*Task description:* Search the entries below for the word "ANZOL" and copy each line that has it.

____________________

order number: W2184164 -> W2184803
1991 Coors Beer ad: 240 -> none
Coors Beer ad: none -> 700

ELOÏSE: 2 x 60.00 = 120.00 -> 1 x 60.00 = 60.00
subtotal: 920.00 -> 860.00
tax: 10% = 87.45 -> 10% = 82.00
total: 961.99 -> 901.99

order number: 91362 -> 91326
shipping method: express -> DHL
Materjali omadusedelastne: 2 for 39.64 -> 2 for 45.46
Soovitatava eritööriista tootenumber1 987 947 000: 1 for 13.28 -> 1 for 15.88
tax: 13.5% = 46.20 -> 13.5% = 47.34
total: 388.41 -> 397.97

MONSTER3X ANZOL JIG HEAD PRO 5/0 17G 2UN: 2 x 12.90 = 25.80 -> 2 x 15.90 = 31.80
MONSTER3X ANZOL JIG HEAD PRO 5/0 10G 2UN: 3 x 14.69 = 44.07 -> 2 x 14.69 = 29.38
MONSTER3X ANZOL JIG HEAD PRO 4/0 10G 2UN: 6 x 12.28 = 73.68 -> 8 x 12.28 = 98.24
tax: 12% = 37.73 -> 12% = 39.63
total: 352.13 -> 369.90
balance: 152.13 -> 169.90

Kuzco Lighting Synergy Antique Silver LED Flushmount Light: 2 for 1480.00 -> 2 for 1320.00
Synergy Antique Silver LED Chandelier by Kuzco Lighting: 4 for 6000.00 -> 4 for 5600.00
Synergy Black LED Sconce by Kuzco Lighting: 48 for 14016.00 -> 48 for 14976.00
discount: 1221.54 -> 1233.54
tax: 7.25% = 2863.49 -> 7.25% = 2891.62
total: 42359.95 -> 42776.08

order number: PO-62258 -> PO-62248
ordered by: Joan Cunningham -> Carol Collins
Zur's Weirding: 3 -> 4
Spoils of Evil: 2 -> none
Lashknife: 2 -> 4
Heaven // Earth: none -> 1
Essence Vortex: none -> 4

____________________

*Answer box:*
MONSTER3X ANZOL JIG HEAD PRO 5/0 17G 2UN: 2 x 12.90 = 25.80 -> 2 x 15.90 = 31.80
MONSTER3X ANZOL JIG HEAD PRO 5/0 10G 2UN: 3 x 14.69 = 44.07 -> 2 x 14.69 = 29.38
MONSTER3X ANZOL JIG HEAD PRO 4/0 10G 2UN: 6 x 12.28 = 73.68 -> 8 x 12.28 = 98.24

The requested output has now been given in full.